__Aim of the task__.
Only the lines from the beginning of the data through the one with "2013年D | 国有及国有控股建筑业企业科学研究用房屋竣工面积_累计值: 530.90" belong in the answer, each retyped exactly, with pictures left out.

__Material provided__.
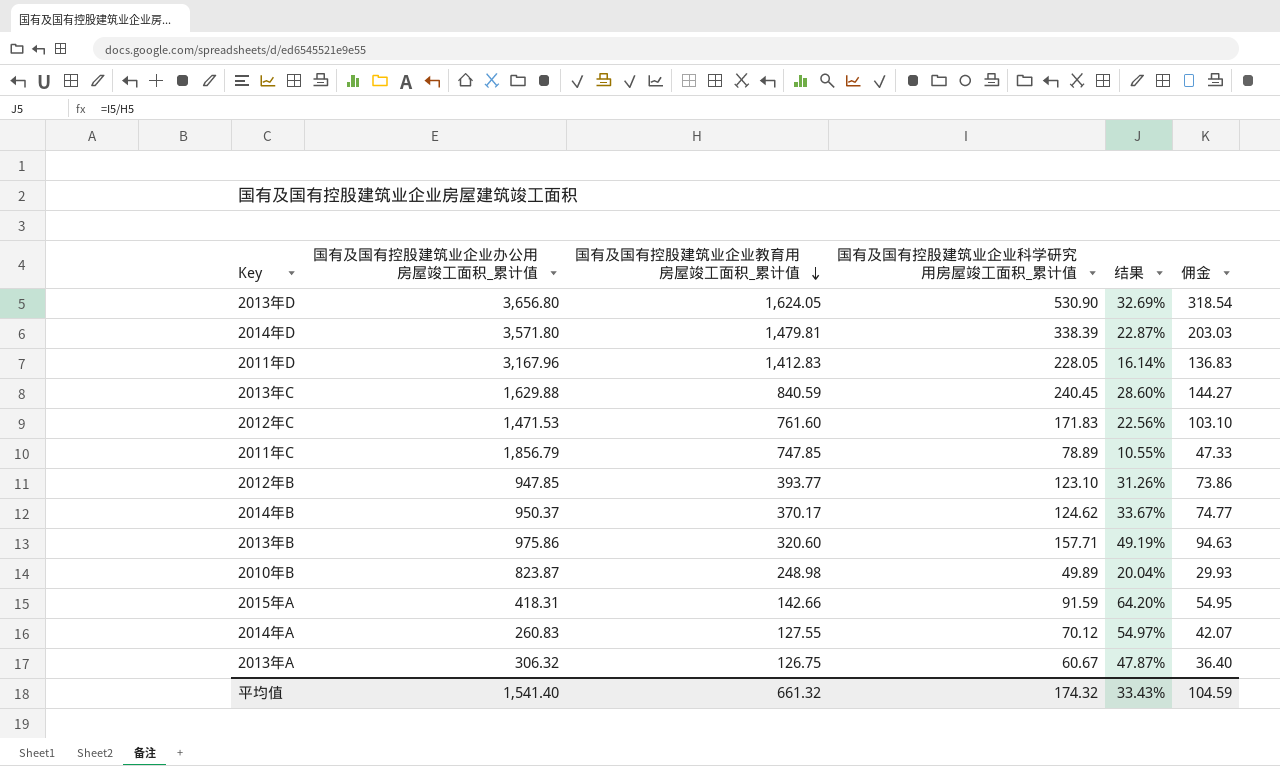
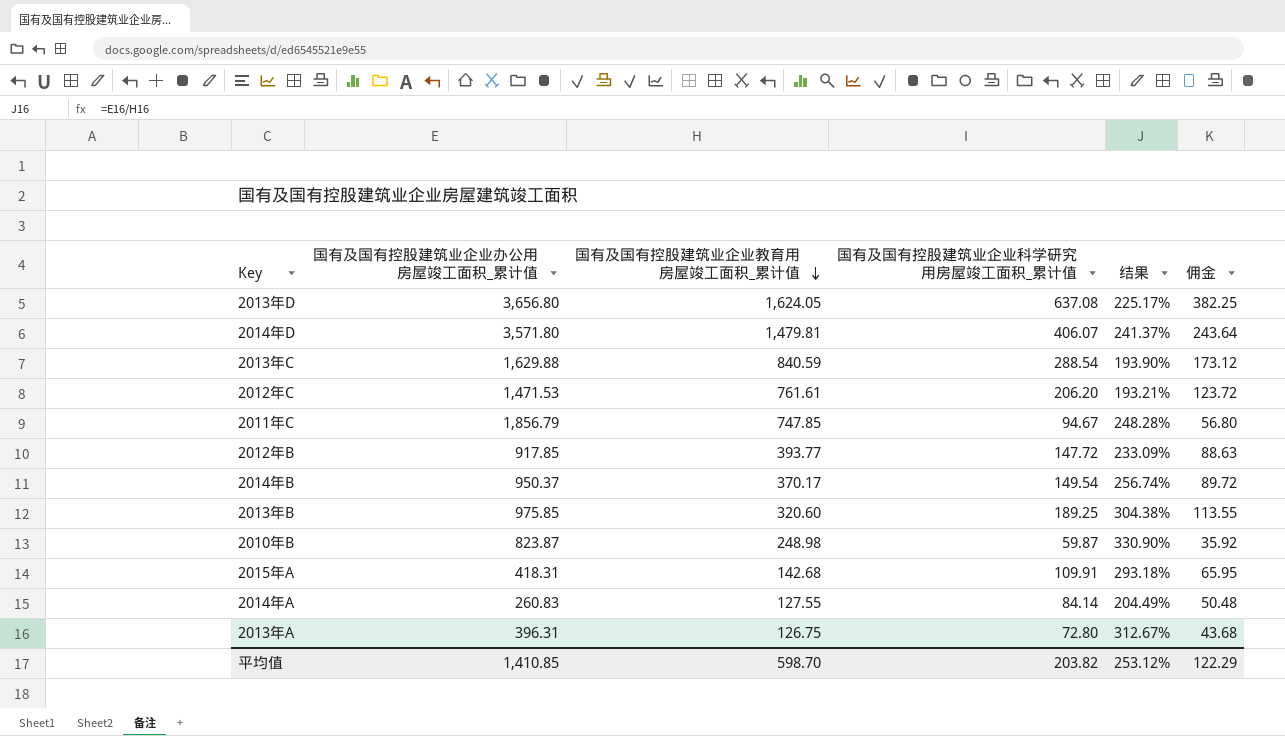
column 结果 | formula: [国有及国有控股建筑业企业科学研究用房屋竣工面积_累计值] / [国有及国有控股建筑业企业教育用房屋竣工面积_累计值] -> [国有及国有控股建筑业企业办公用房屋竣工面积_累计值] / [国有及国有控股建筑业企业教育用房屋竣工面积_累计值]
row 2011年D: 3,167.96 | 1,412.83 | 228.05 | 16.14% | 136.83 -> none
2013年D | 国有及国有控股建筑业企业科学研究用房屋竣工面积_累计值: 530.90 -> 637.08
2013年D | 佣金: 318.54 -> 382.25
2014年D | 国有及国有控股建筑业企业科学研究用房屋竣工面积_累计值: 338.39 -> 406.07
2014年D | 佣金: 203.03 -> 243.64
2013年C | 国有及国有控股建筑业企业科学研究用房屋竣工面积_累计值: 240.45 -> 288.54
2013年C | 佣金: 144.27 -> 173.12
2012年C | 国有及国有控股建筑业企业教育用房屋竣工面积_累计值: 761.60 -> 761.61
2012年C | 国有及国有控股建筑业企业科学研究用房屋竣工面积_累计值: 171.83 -> 206.20
2012年C | 佣金: 103.10 -> 123.72
2011年C | 国有及国有控股建筑业企业科学研究用房屋竣工面积_累计值: 78.89 -> 94.67
2011年C | 佣金: 47.33 -> 56.80
2012年B | 国有及国有控股建筑业企业办公用房屋竣工面积_累计值: 947.85 -> 917.85
2012年B | 国有及国有控股建筑业企业科学研究用房屋竣工面积_累计值: 123.10 -> 147.72
2012年B | 佣金: 73.86 -> 88.63
2014年B | 国有及国有控股建筑业企业科学研究用房屋竣工面积_累计值: 124.62 -> 149.54
2014年B | 佣金: 74.77 -> 89.72
2013年B | 国有及国有控股建筑业企业办公用房屋竣工面积_累计值: 975.86 -> 975.85
2013年B | 国有及国有控股建筑业企业科学研究用房屋竣工面积_累计值: 157.71 -> 189.25
2013年B | 佣金: 94.63 -> 113.55
2010年B | 国有及国有控股建筑业企业科学研究用房屋竣工面积_累计值: 49.89 -> 59.87
2010年B | 佣金: 29.93 -> 35.92
2015年A | 国有及国有控股建筑业企业教育用房屋竣工面积_累计值: 142.66 -> 142.68
2015年A | 国有及国有控股建筑业企业科学研究用房屋竣工面积_累计值: 91.59 -> 109.91
2015年A | 佣金: 54.95 -> 65.95
2014年A | 国有及国有控股建筑业企业科学研究用房屋竣工面积_累计值: 70.12 -> 84.14
2014年A | 佣金: 42.07 -> 50.48
2013年A | 国有及国有控股建筑业企业办公用房屋竣工面积_累计值: 306.32 -> 396.31
2013年A | 国有及国有控股建筑业企业科学研究用房屋竣工面积_累计值: 60.67 -> 72.80
2013年A | 佣金: 36.40 -> 43.68
平均值 | 国有及国有控股建筑业企业办公用房屋竣工面积_累计值: 1,541.40 -> 1,410.85
平均值 | 国有及国有控股建筑业企业教育用房屋竣工面积_累计值: 661.32 -> 598.70
平均值 | 国有及国有控股建筑业企业科学研究用房屋竣工面积_累计值: 174.32 -> 203.82
平均值 | 结果: 33.43% -> 253.12%
平均值 | 佣金: 104.59 -> 122.29

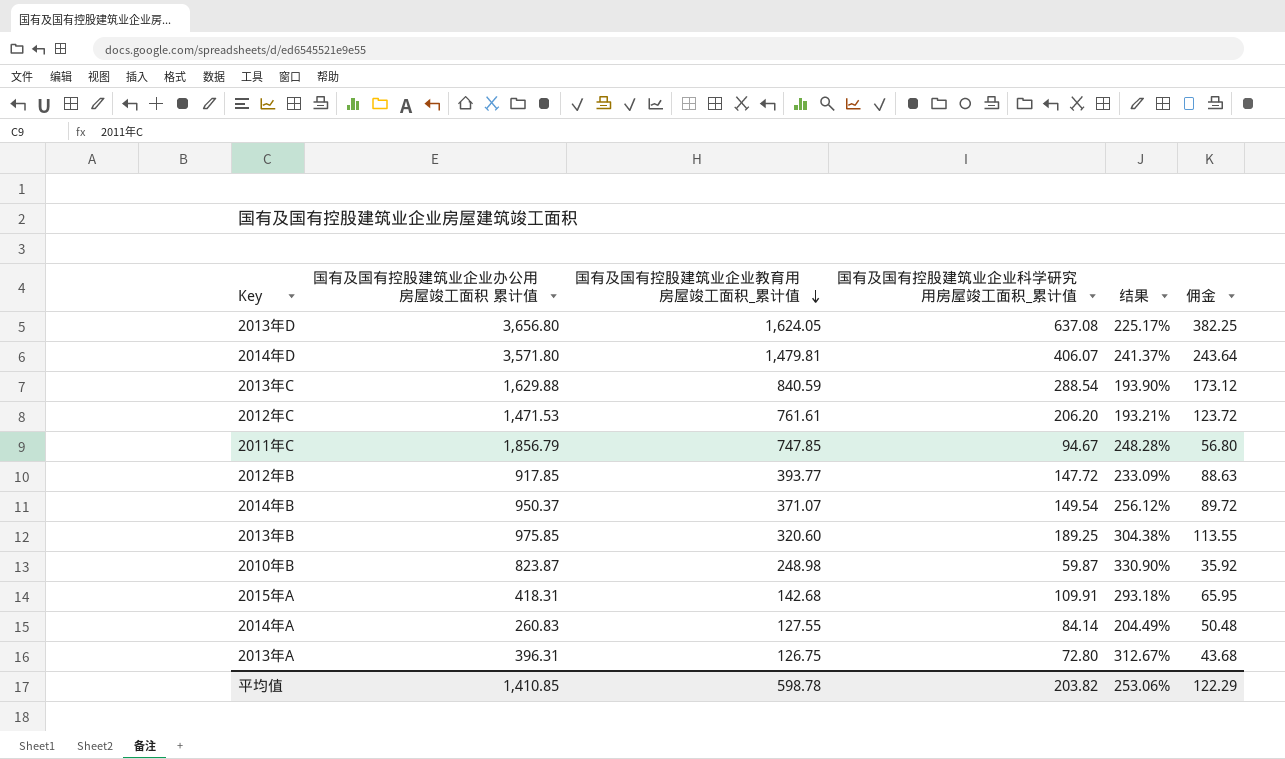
column name: 国有及国有控股建筑业企业办公用房屋竣工面积_累计值 -> 国有及国有控股建筑业企业办公用房屋竣工面积 累计值
2014年B | 国有及国有控股建筑业企业教育用房屋竣工面积_累计值: 370.17 -> 371.07
2014年B | 结果: 256.74% -> 256.12%
平均值 | 国有及国有控股建筑业企业教育用房屋竣工面积_累计值: 598.70 -> 598.78
平均值 | 结果: 253.12% -> 253.06%

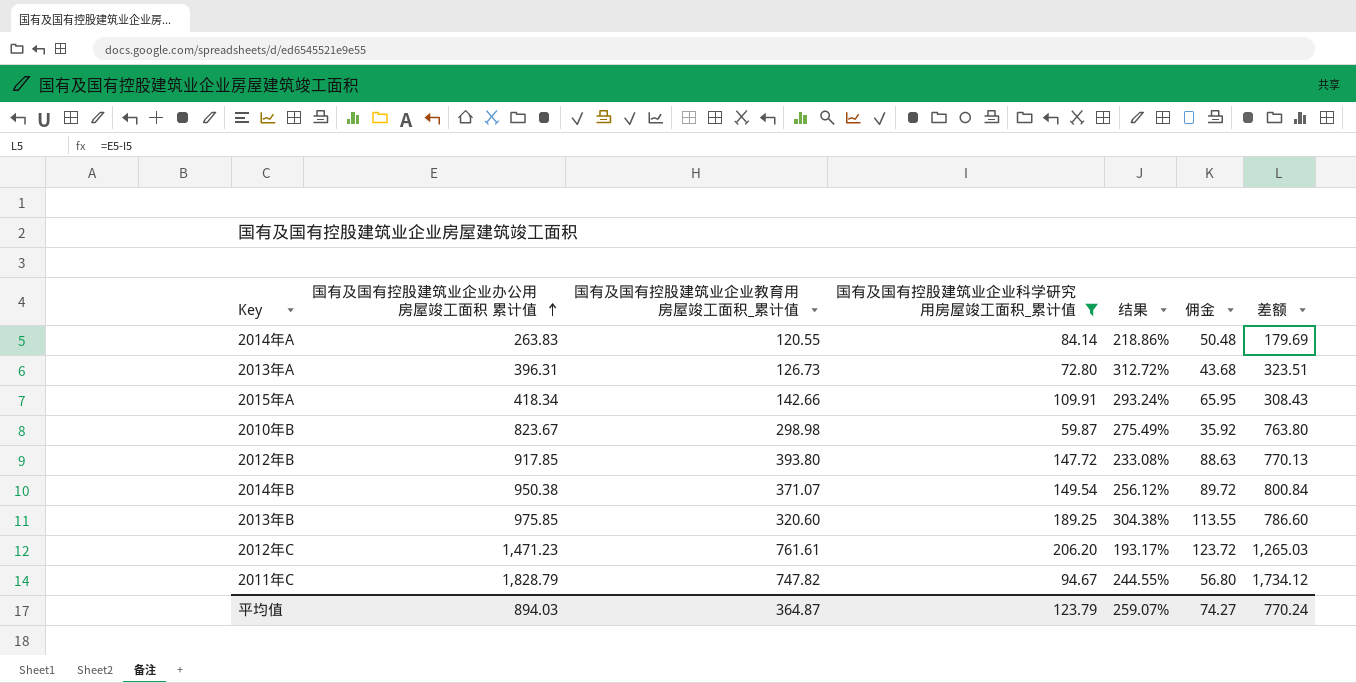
filter: none -> 国有及国有控股建筑业企业科学研究用房屋竣工面积_累计值 <= 206.20
row order: 国有及国有控股建筑业企业教育用房屋竣工面积_累计值 descending -> 国有及国有控股建筑业企业办公用房屋竣工面积 累计值 ascending
column 差额 | formula: none -> [国有及国有控股建筑业企业办公用房屋竣工面积 累计值] - [国有及国有控股建筑业企业科学研究用房屋竣工面积_累计值]
2014年A | 国有及国有控股建筑业企业办公用房屋竣工面积 累计值: 260.83 -> 263.83
2014年A | 国有及国有控股建筑业企业教育用房屋竣工面积_累计值: 127.55 -> 120.55
2014年A | 结果: 204.49% -> 218.86%
2013年A | 国有及国有控股建筑业企业教育用房屋竣工面积_累计值: 126.75 -> 126.73
2013年A | 结果: 312.67% -> 312.72%
2015年A | 国有及国有控股建筑业企业办公用房屋竣工面积 累计值: 418.31 -> 418.34
2015年A | 国有及国有控股建筑业企业教育用房屋竣工面积_累计值: 142.68 -> 142.66
2015年A | 结果: 293.18% -> 293.24%
2010年B | 国有及国有控股建筑业企业办公用房屋竣工面积 累计值: 823.87 -> 823.67
2010年B | 国有及国有控股建筑业企业教育用房屋竣工面积_累计值: 248.98 -> 298.98
2010年B | 结果: 330.90% -> 275.49%
2012年B | 国有及国有控股建筑业企业教育用房屋竣工面积_累计值: 393.77 -> 393.80
2012年B | 结果: 233.09% -> 233.08%
2014年B | 国有及国有控股建筑业企业办公用房屋竣工面积 累计值: 950.37 -> 950.38
2012年C | 国有及国有控股建筑业企业办公用房屋竣工面积 累计值: 1,471.53 -> 1,471.23
2012年C | 结果: 193.21% -> 193.17%
2011年C | 国有及国有控股建筑业企业办公用房屋竣工面积 累计值: 1,856.79 -> 1,828.79
2011年C | 国有及国有控股建筑业企业教育用房屋竣工面积_累计值: 747.85 -> 747.82
2011年C | 结果: 248.28% -> 244.55%
平均值 | 国有及国有控股建筑业企业办公用房屋竣工面积 累计值: 1,410.85 -> 894.03
平均值 | 国有及国有控股建筑业企业教育用房屋竣工面积_累计值: 598.78 -> 364.87
平均值 | 国有及国有控股建筑业企业科学研究用房屋竣工面积_累计值: 203.82 -> 123.79
平均值 | 结果: 253.06% -> 259.07%
平均值 | 佣金: 122.29 -> 74.27

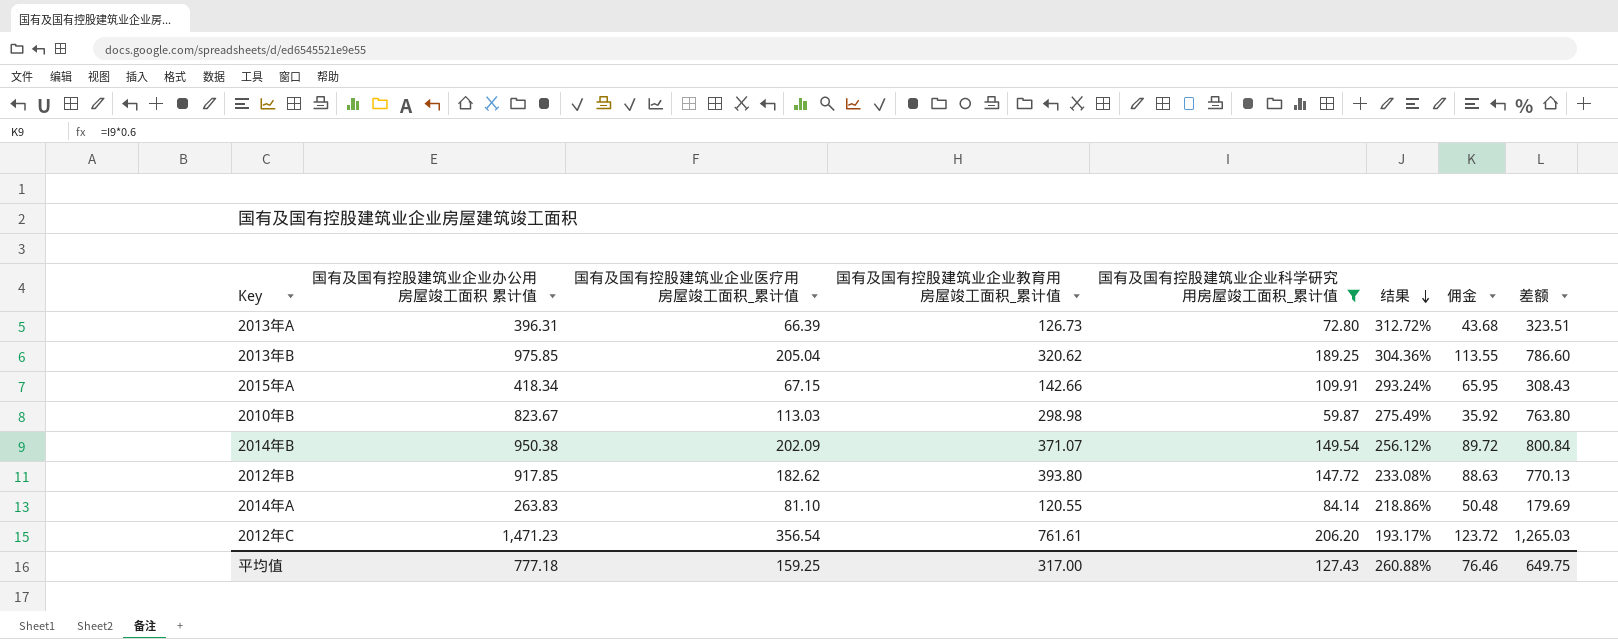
row order: 国有及国有控股建筑业企业办公用房屋竣工面积 累计值 ascending -> 结果 descending
column 国有及国有控股建筑业企业医疗用房屋竣工面积_累计值 | position: none -> 3
row 2011年C: 1,828.79 | 747.82 | 94.67 | 244.55% | 56.80 | 1,734.12 -> none
2013年B | 国有及国有控股建筑业企业教育用房屋竣工面积_累计值: 320.60 -> 320.62
2013年B | 结果: 304.38% -> 304.36%
平均值 | 国有及国有控股建筑业企业办公用房屋竣工面积 累计值: 894.03 -> 777.18
平均值 | 国有及国有控股建筑业企业教育用房屋竣工面积_累计值: 364.87 -> 317.00
平均值 | 国有及国有控股建筑业企业科学研究用房屋竣工面积_累计值: 123.79 -> 127.43
平均值 | 结果: 259.07% -> 260.88%
平均值 | 佣金: 74.27 -> 76.46
平均值 | 差额: 770.24 -> 649.75

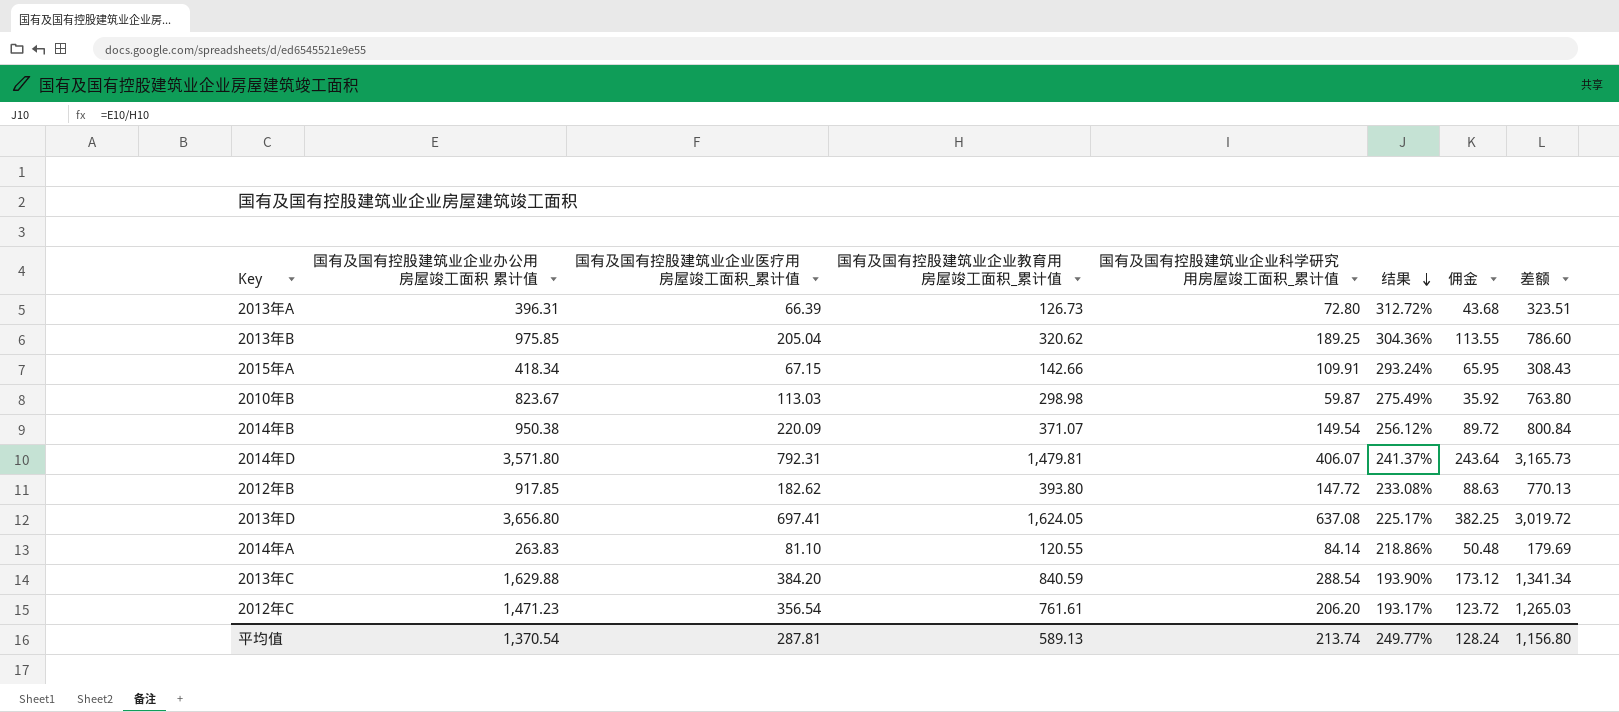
filter: 国有及国有控股建筑业企业科学研究用房屋竣工面积_累计值 <= 206.20 -> none
2014年B | 国有及国有控股建筑业企业医疗用房屋竣工面积_累计值: 202.09 -> 220.09
平均值 | 国有及国有控股建筑业企业办公用房屋竣工面积 累计值: 777.18 -> 1,370.54
平均值 | 国有及国有控股建筑业企业医疗用房屋竣工面积_累计值: 159.25 -> 287.81
平均值 | 国有及国有控股建筑业企业教育用房屋竣工面积_累计值: 317.00 -> 589.13
平均值 | 国有及国有控股建筑业企业科学研究用房屋竣工面积_累计值: 127.43 -> 213.74
平均值 | 结果: 260.88% -> 249.77%
平均值 | 佣金: 76.46 -> 128.24
平均值 | 差额: 649.75 -> 1,156.80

__Response__.
column 结果 | formula: [国有及国有控股建筑业企业科学研究用房屋竣工面积_累计值] / [国有及国有控股建筑业企业教育用房屋竣工面积_累计值] -> [国有及国有控股建筑业企业办公用房屋竣工面积_累计值] / [国有及国有控股建筑业企业教育用房屋竣工面积_累计值]
row 2011年D: 3,167.96 | 1,412.83 | 228.05 | 16.14% | 136.83 -> none
2013年D | 国有及国有控股建筑业企业科学研究用房屋竣工面积_累计值: 530.90 -> 637.08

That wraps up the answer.